# More sanding needed?



## AdamElmarakby (Mar 23, 2021)

First time drywaller here.

This picture is after mud, tape, mud, mud, sanding, and one coat of primer. I am wondering is this going to show when painted or should I do more work with sanding? How do you know when sanding is complete? Thanks!


----------



## natebarry20 (Jan 26, 2021)

Need fuller, consistent layers of same type of mud so it sands off at same rate. USG all-purpose for tape and first coat. Followed by USG plus 3 for a basic build of mud. Keep the mud fluffy or at least don’t pack the layers together with too much pressure. Nice, smooth almost fine granuar coats. Maybe don’t try sand out everything before primer. Get it 80-90% where you think it looks good. Prime, then use plus 3 again for “spotting” the imperfections. Can be more aggressive to pull it tight into small, shallow imperfections since primer has previous buildup locked. 

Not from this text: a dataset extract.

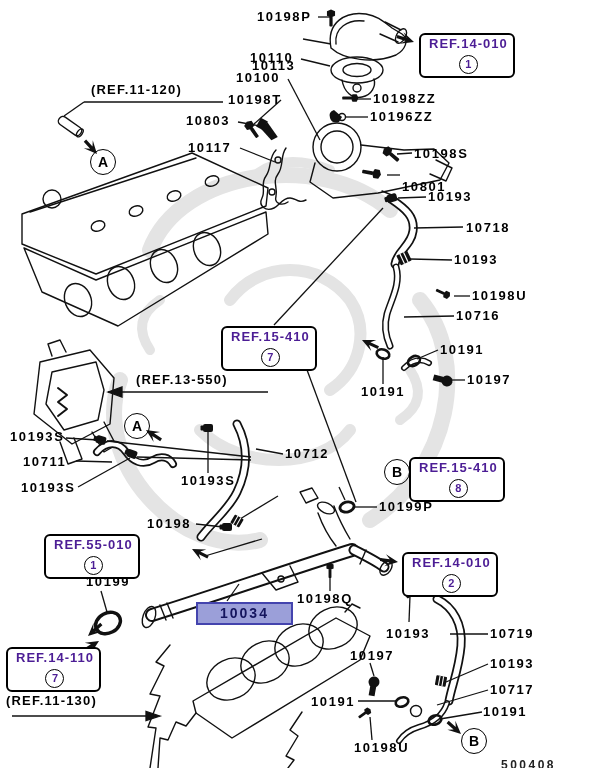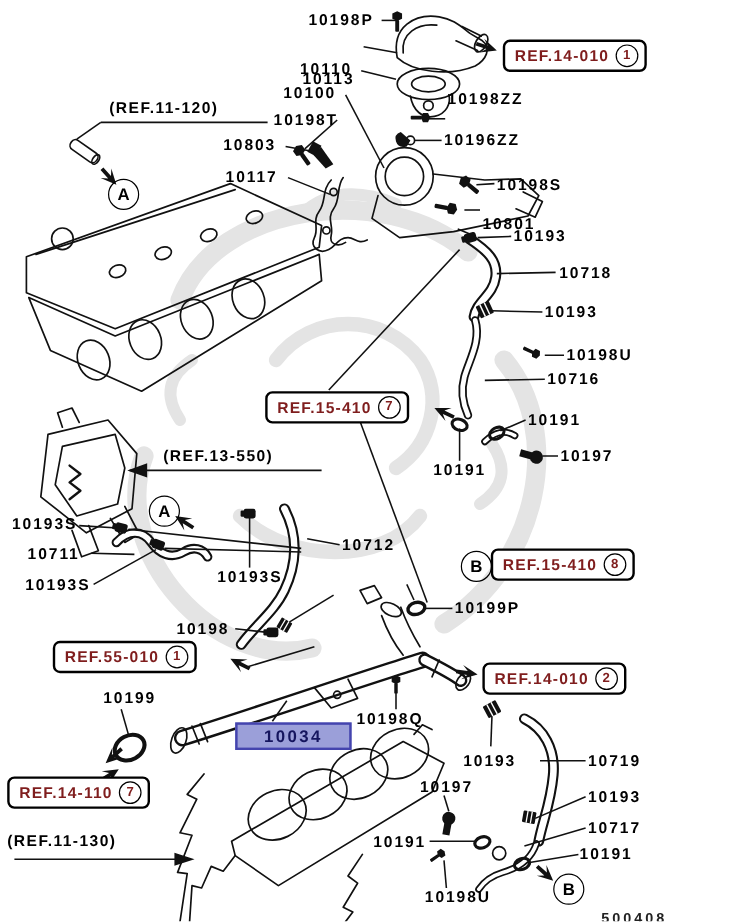"REF.14-010" .refbox { color: #7f1d1d -> #4c1d95; flex-direction: none -> column }
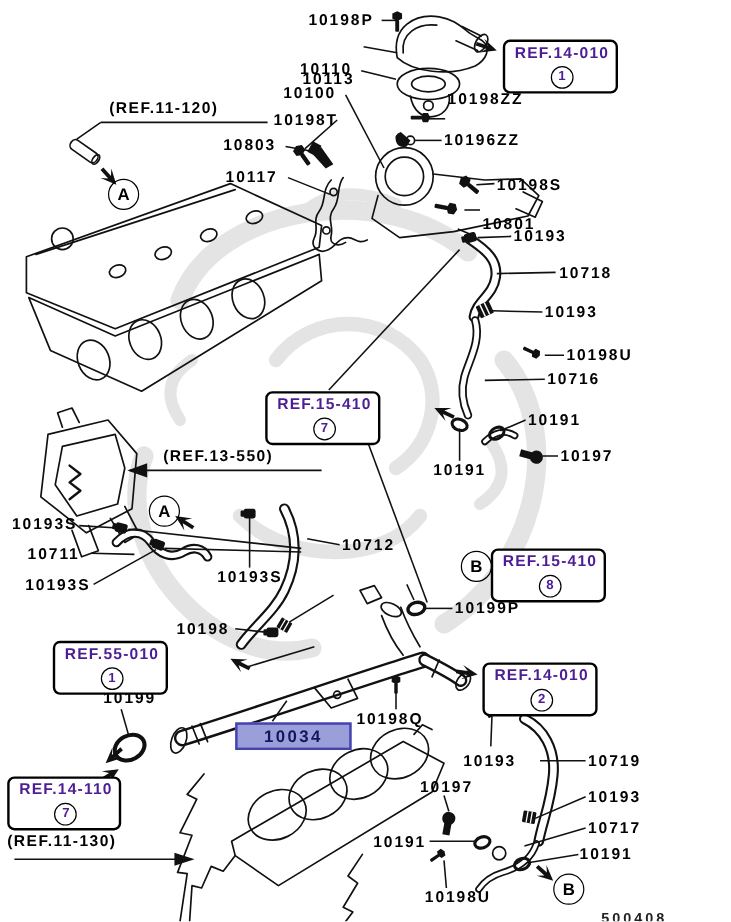"10198ZZ" div.plabel { top: 76px -> 92px }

Sent from my iPhone using Tapatalk


----------



## Kennedy Drywall LLC (Mar 11, 2021)

AdamElmarakby said:


> First time drywaller here.
> 
> This picture is after mud, tape, mud, mud, sanding, and one coat of primer. I am wondering is this going to show when painted or should I do more work with sanding? How do you know when sanding is complete? Thanks!
> View attachment 41614


That’ll paint


----------



## landbaroness (Mar 29, 2019)

AdamElmarakby said:


> First time drywaller here.
> 
> This picture is after mud, tape, mud, mud, sanding, and one coat of primer. I am wondering is this going to show when painted or should I do more work with sanding? How do you know when sanding is complete? Thanks!
> View attachment 41614


What you see right there is what it will look like with your finished coat of paint only a different color. None of this is going to 'paint out'. My best suggestion is to go online and watch every Vancouver Carpenter Drywall video you can find. The guy does an excellent job covering every aspect of drywall mudding for the first timer. You'll be amazed at what you can do with using a nice, wide knife and 'feathering' the edges so you don't have those lumps . He will also teach you how often you need to sand and when to stop sanding.


----------